Throughout the entries below, report every line where "stopped" is found.

_MATERIAL PROVIDED_.
------------------------------------------------------------

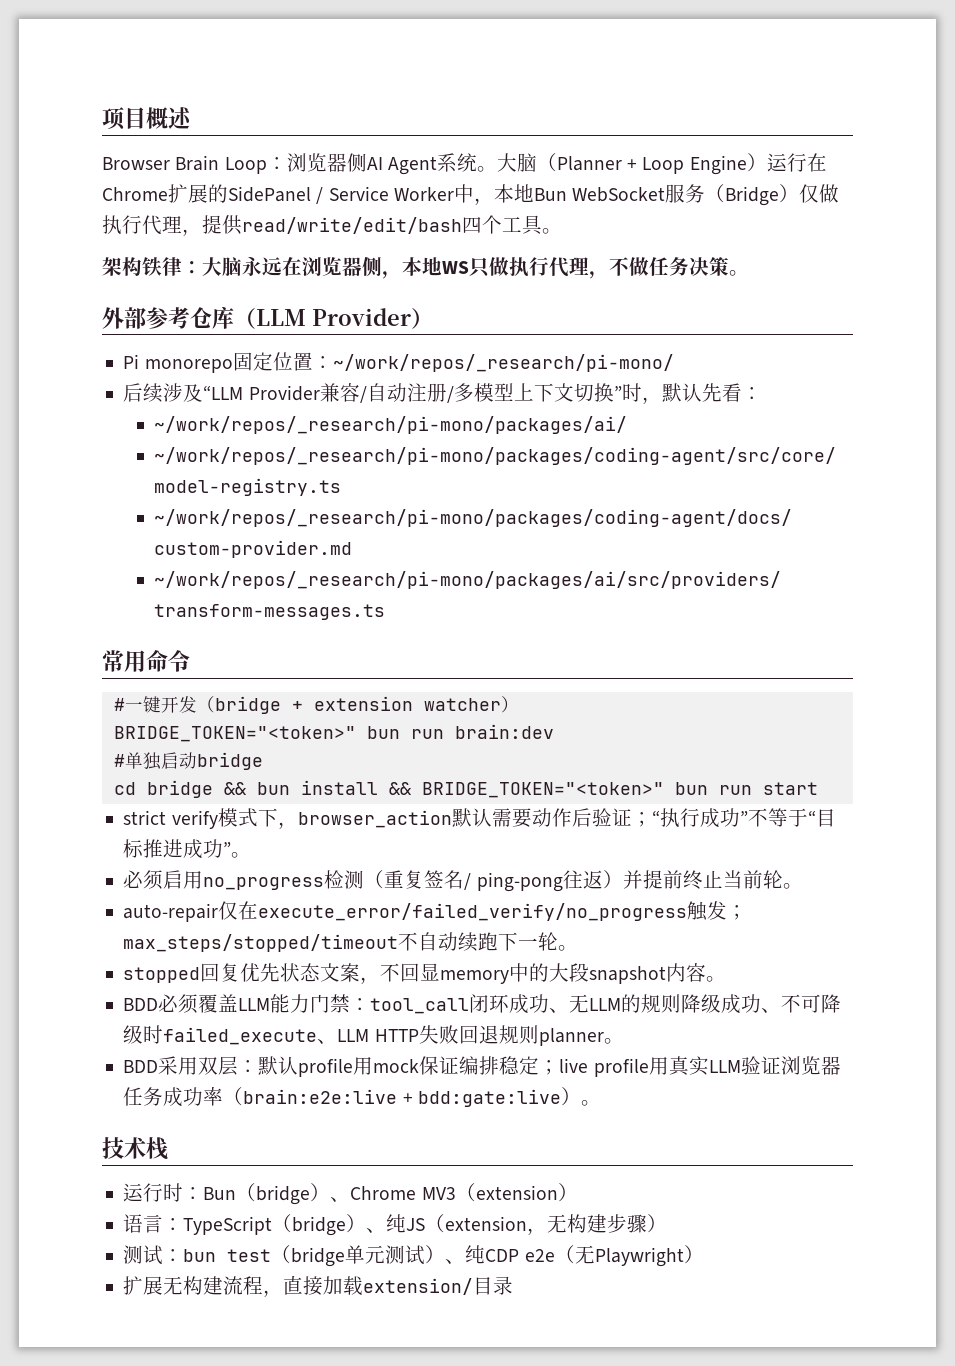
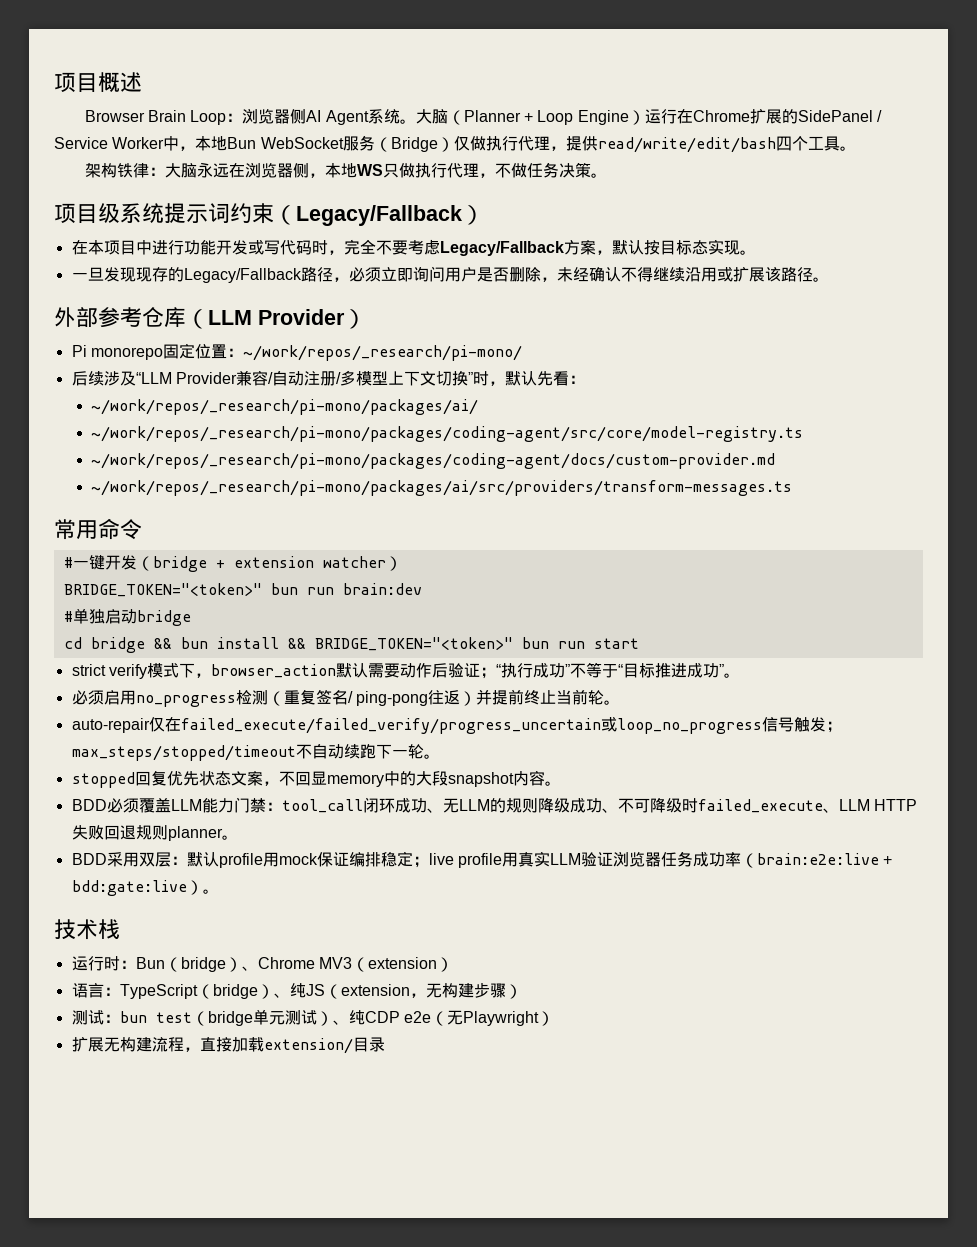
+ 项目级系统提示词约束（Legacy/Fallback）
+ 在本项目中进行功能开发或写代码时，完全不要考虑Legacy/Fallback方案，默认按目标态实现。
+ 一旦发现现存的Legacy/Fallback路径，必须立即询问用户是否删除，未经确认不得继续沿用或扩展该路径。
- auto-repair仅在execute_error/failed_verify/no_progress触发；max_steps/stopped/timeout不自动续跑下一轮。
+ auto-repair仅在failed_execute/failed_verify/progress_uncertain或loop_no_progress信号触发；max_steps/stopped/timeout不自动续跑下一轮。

------------------------------------------------------------

_ANSWER TO THE EXERCISE_.
- auto-repair仅在execute_error/failed_verify/no_progress触发；max_steps/stopped/timeout不自动续跑下一轮。
+ auto-repair仅在failed_execute/failed_verify/progress_uncertain或loop_no_progress信号触发；max_steps/stopped/timeout不自动续跑下一轮。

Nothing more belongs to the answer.